> **Task objective**: Make an exact copy of all the entries below, with the pictures left out.

> **Data**:
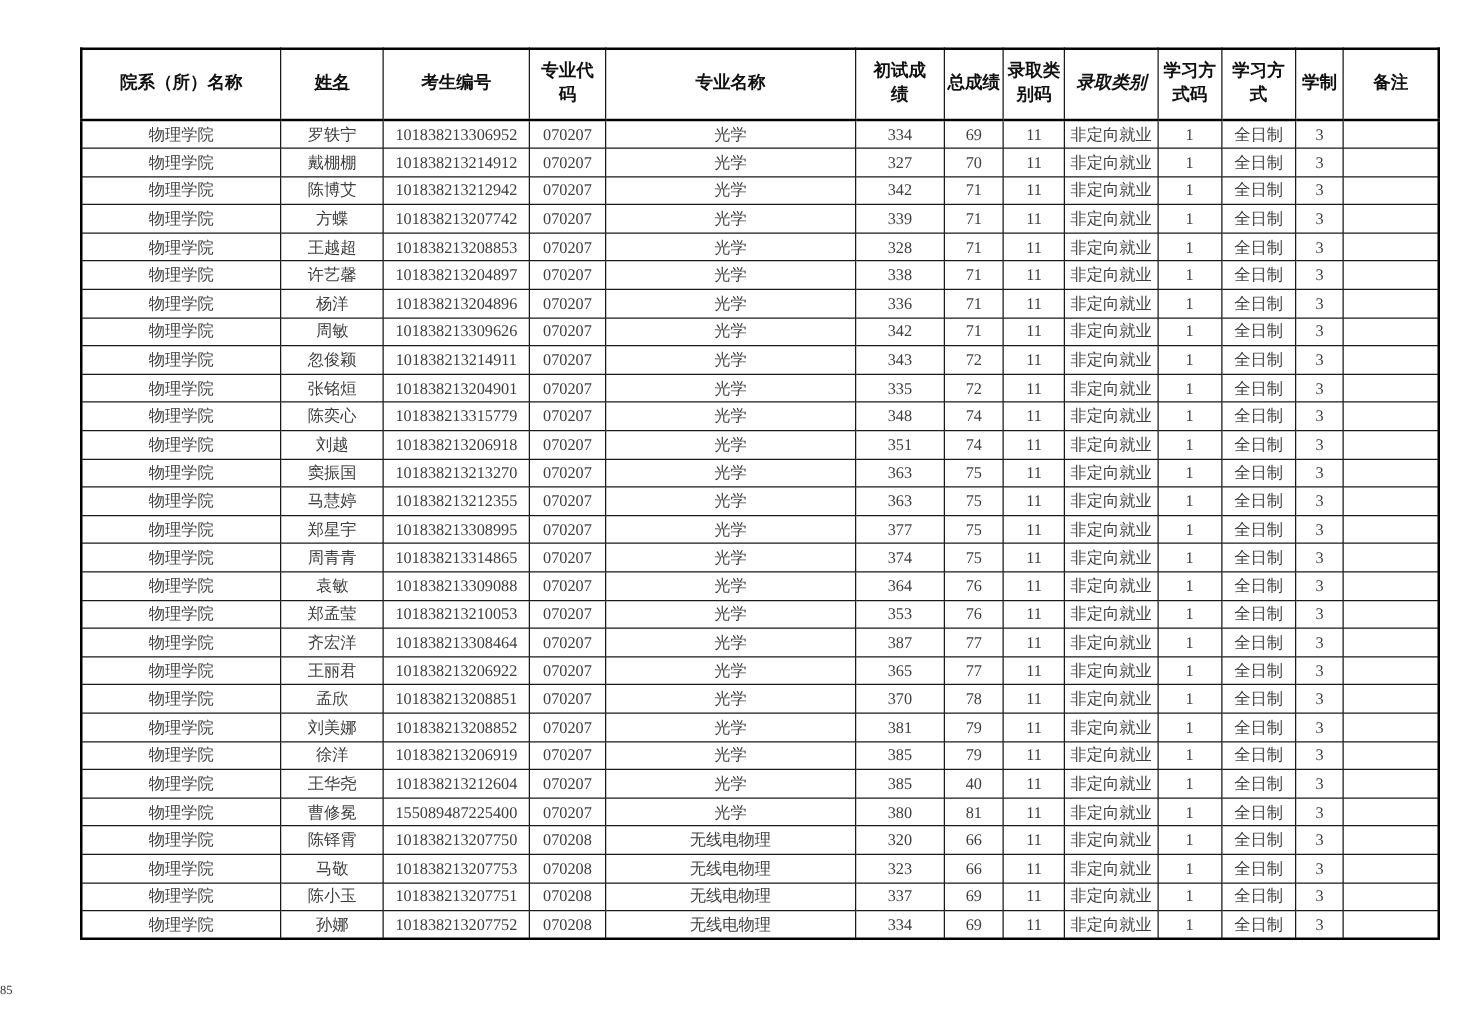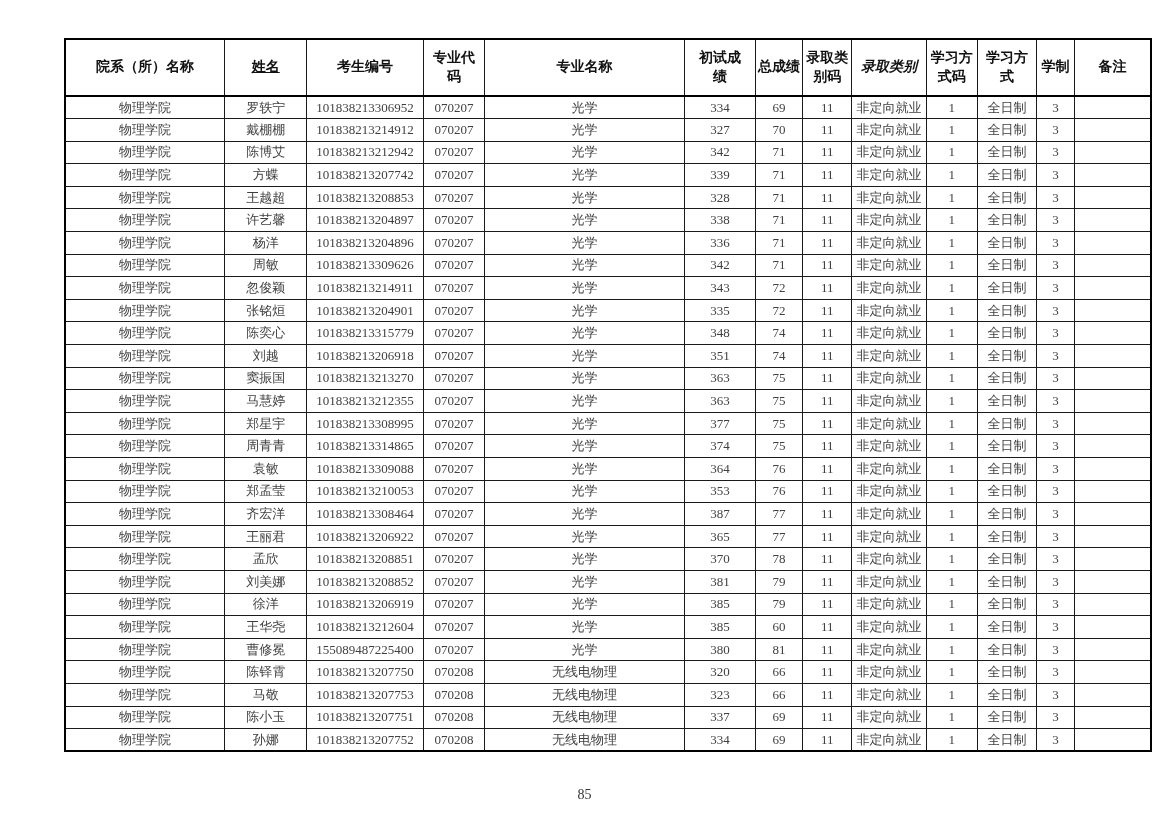--- a/index.html
+++ b/index.html
@@ -66,22 +66,21 @@
   th:nth-child(9)  { width: 74px; font-style: italic;  }
   th:nth-child(10) { width: 51px;  }
   th:nth-child(11) { width: 59px;  }
   th:nth-child(12) { width: 38px; font-family: Liberation Serif, serif;  }
   th:nth-child(13) { width: 76px;  }
   .page-number {
     position: absolute;
     top: 787px;
     left: 0;
     width: 1169px;
-    text-align: center;
-    font-size: 14px;
+    font-size: 10px;
     color: #333333;
   }
 </style>
 </head>
 <body>
 
 <div class="page">
   <div class="table-wrap">
     <table class="admissions">
       <thead>
@@ -452,21 +451,21 @@
             <td>3</td>
             <td></td>
           </tr>
           <tr>
             <td>物理学院</td>
             <td>王华尧</td>
             <td>101838213212604</td>
             <td>070207</td>
             <td>光学</td>
             <td>385</td>
-            <td>60</td>
+            <td>40</td>
             <td>11</td>
             <td>非定向就业</td>
             <td>1</td>
             <td>全日制</td>
             <td>3</td>
             <td></td>
           </tr>
           <tr>
             <td>物理学院</td>
             <td>曹修冕</td>

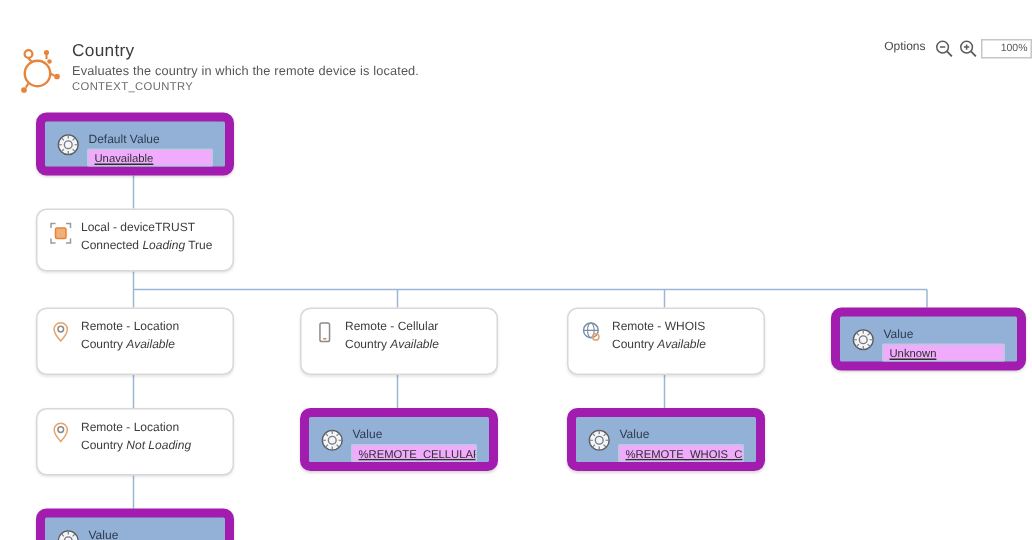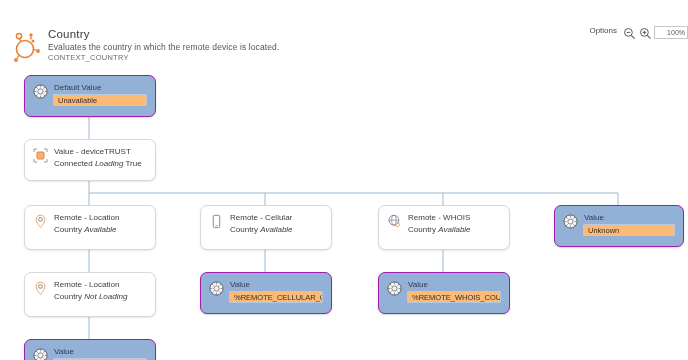--- a/index.html
+++ b/index.html
@@ -49,49 +49,50 @@
   
   .node {
     position: absolute;
     border-radius: 7px;
     background: #ffffff;
     border: 1px solid #d8d8d8;
     box-shadow: 0 1px 2px rgba(0,0,0,.10);
   }
   .node.blue {
     background: #93b1d7;
-    border: 1px solid #a21caf;
+    border: 6px solid #a21caf;
     box-shadow: 0 1px 2px rgba(0,0,0,.16);
   }
   .node .icon {
     position: absolute; left: 8px; top: 8px;
     width: 15px; height: 15px;
   }
   .node .ttl {
     position: absolute; left: 29px; top: 7px;
     font-size: 8px; color: #3c3c3c; white-space: nowrap;
   }
   .node.blue .ttl { color: #2d3c50; }
   .node .sub {
     position: absolute; left: 29px; top: 19px;
     font-size: 8px; color: #3c3c3c; white-space: nowrap;
   }
   .node .sub i { font-style: italic; }
   .node .field {
     position: absolute; left: 28px; top: 18px; right: 8px;
     height: 12px;
-    background: #fdba74;
+    background: #f0abfc;
     border: 1px solid #b9c9de;
     border-radius: 1px;
     font-size: 7.5px;
     color: #2f2f2f;
     line-height: 11px;
     padding-left: 4px;
     overflow: hidden;
     white-space: nowrap;
+    text-decoration: underline;
   }
 </style>
 </head>
 <body>
 
 <div id="root">
 
   <div class="hdr-icon">
     <svg width="36" height="34" viewBox="0 0 36 34">
       <circle cx="17" cy="19" r="8.5" fill="none" stroke="#e8833a" stroke-width="1.6"></circle>
@@ -175,21 +176,21 @@
       <svg width="15" height="15" viewBox="0 0 15 15">
         <g stroke="#9a9a9a" stroke-width="1" fill="none">
           <path d="M1,4 L1,1 L4,1"></path>
             <path d="M11,1 L14,1 L14,4"></path>
           <path d="M14,11 L14,14 L11,14"></path>
             <path d="M4,14 L1,14 L1,11"></path>
         </g>
         <rect x="4" y="4" width="7" height="7" rx="1" fill="#f0b07a" stroke="#e8833a" stroke-width="1"></rect>
       </svg>
     </span>
-    <span class="ttl">Value - deviceTRUST</span>
+    <span class="ttl">Local - deviceTRUST</span>
     <span class="sub"><span>Connected </span><i>Loading</i><span> True</span></span>
   </div>
 
   <div class="node" style="left:24px; top:179px; width:132px; height:45px;">
     <span class="icon">
       <svg width="15" height="15" viewBox="0 0 15 15">
         <path d="M7.5,1.2 C4.9,1.2 3.1,3.1 3.1,5.5 C3.1,8.5 7.5,13.4 7.5,13.4 C7.5,13.4 11.9,8.5 11.9,5.5 C11.9,3.1 10.1,1.2 7.5,1.2 Z" fill="none" stroke="#e8a166" stroke-width="1"></path>
         <circle cx="7.5" cy="5.4" r="1.9" fill="none" stroke="#8a8a8a" stroke-width="1"></circle>
       </svg>
     </span>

> **Solution for this task**:
--- a/index.html
+++ b/index.html
@@ -66,22 +66,21 @@
   th:nth-child(9)  { width: 74px; font-style: italic;  }
   th:nth-child(10) { width: 51px;  }
   th:nth-child(11) { width: 59px;  }
   th:nth-child(12) { width: 38px; font-family: Liberation Serif, serif;  }
   th:nth-child(13) { width: 76px;  }
   .page-number {
     position: absolute;
     top: 787px;
     left: 0;
     width: 1169px;
-    text-align: center;
-    font-size: 14px;
+    font-size: 10px;
     color: #333333;
   }
 </style>
 </head>
 <body>
 
 <div class="page">
   <div class="table-wrap">
     <table class="admissions">
       <thead>
@@ -452,21 +451,21 @@
             <td>3</td>
             <td></td>
           </tr>
           <tr>
             <td>物理学院</td>
             <td>王华尧</td>
             <td>101838213212604</td>
             <td>070207</td>
             <td>光学</td>
             <td>385</td>
-            <td>60</td>
+            <td>40</td>
             <td>11</td>
             <td>非定向就业</td>
             <td>1</td>
             <td>全日制</td>
             <td>3</td>
             <td></td>
           </tr>
           <tr>
             <td>物理学院</td>
             <td>曹修冕</td>

--- a/index.html
+++ b/index.html
@@ -49,49 +49,50 @@
   
   .node {
     position: absolute;
     border-radius: 7px;
     background: #ffffff;
     border: 1px solid #d8d8d8;
     box-shadow: 0 1px 2px rgba(0,0,0,.10);
   }
   .node.blue {
     background: #93b1d7;
-    border: 1px solid #a21caf;
+    border: 6px solid #a21caf;
     box-shadow: 0 1px 2px rgba(0,0,0,.16);
   }
   .node .icon {
     position: absolute; left: 8px; top: 8px;
     width: 15px; height: 15px;
   }
   .node .ttl {
     position: absolute; left: 29px; top: 7px;
     font-size: 8px; color: #3c3c3c; white-space: nowrap;
   }
   .node.blue .ttl { color: #2d3c50; }
   .node .sub {
     position: absolute; left: 29px; top: 19px;
     font-size: 8px; color: #3c3c3c; white-space: nowrap;
   }
   .node .sub i { font-style: italic; }
   .node .field {
     position: absolute; left: 28px; top: 18px; right: 8px;
     height: 12px;
-    background: #fdba74;
+    background: #f0abfc;
     border: 1px solid #b9c9de;
     border-radius: 1px;
     font-size: 7.5px;
     color: #2f2f2f;
     line-height: 11px;
     padding-left: 4px;
     overflow: hidden;
     white-space: nowrap;
+    text-decoration: underline;
   }
 </style>
 </head>
 <body>
 
 <div id="root">
 
   <div class="hdr-icon">
     <svg width="36" height="34" viewBox="0 0 36 34">
       <circle cx="17" cy="19" r="8.5" fill="none" stroke="#e8833a" stroke-width="1.6"></circle>
@@ -175,21 +176,21 @@
       <svg width="15" height="15" viewBox="0 0 15 15">
         <g stroke="#9a9a9a" stroke-width="1" fill="none">
           <path d="M1,4 L1,1 L4,1"></path>
             <path d="M11,1 L14,1 L14,4"></path>
           <path d="M14,11 L14,14 L11,14"></path>
             <path d="M4,14 L1,14 L1,11"></path>
         </g>
         <rect x="4" y="4" width="7" height="7" rx="1" fill="#f0b07a" stroke="#e8833a" stroke-width="1"></rect>
       </svg>
     </span>
-    <span class="ttl">Value - deviceTRUST</span>
+    <span class="ttl">Local - deviceTRUST</span>
     <span class="sub"><span>Connected </span><i>Loading</i><span> True</span></span>
   </div>
 
   <div class="node" style="left:24px; top:179px; width:132px; height:45px;">
     <span class="icon">
       <svg width="15" height="15" viewBox="0 0 15 15">
         <path d="M7.5,1.2 C4.9,1.2 3.1,3.1 3.1,5.5 C3.1,8.5 7.5,13.4 7.5,13.4 C7.5,13.4 11.9,8.5 11.9,5.5 C11.9,3.1 10.1,1.2 7.5,1.2 Z" fill="none" stroke="#e8a166" stroke-width="1"></path>
         <circle cx="7.5" cy="5.4" r="1.9" fill="none" stroke="#8a8a8a" stroke-width="1"></circle>
       </svg>
     </span>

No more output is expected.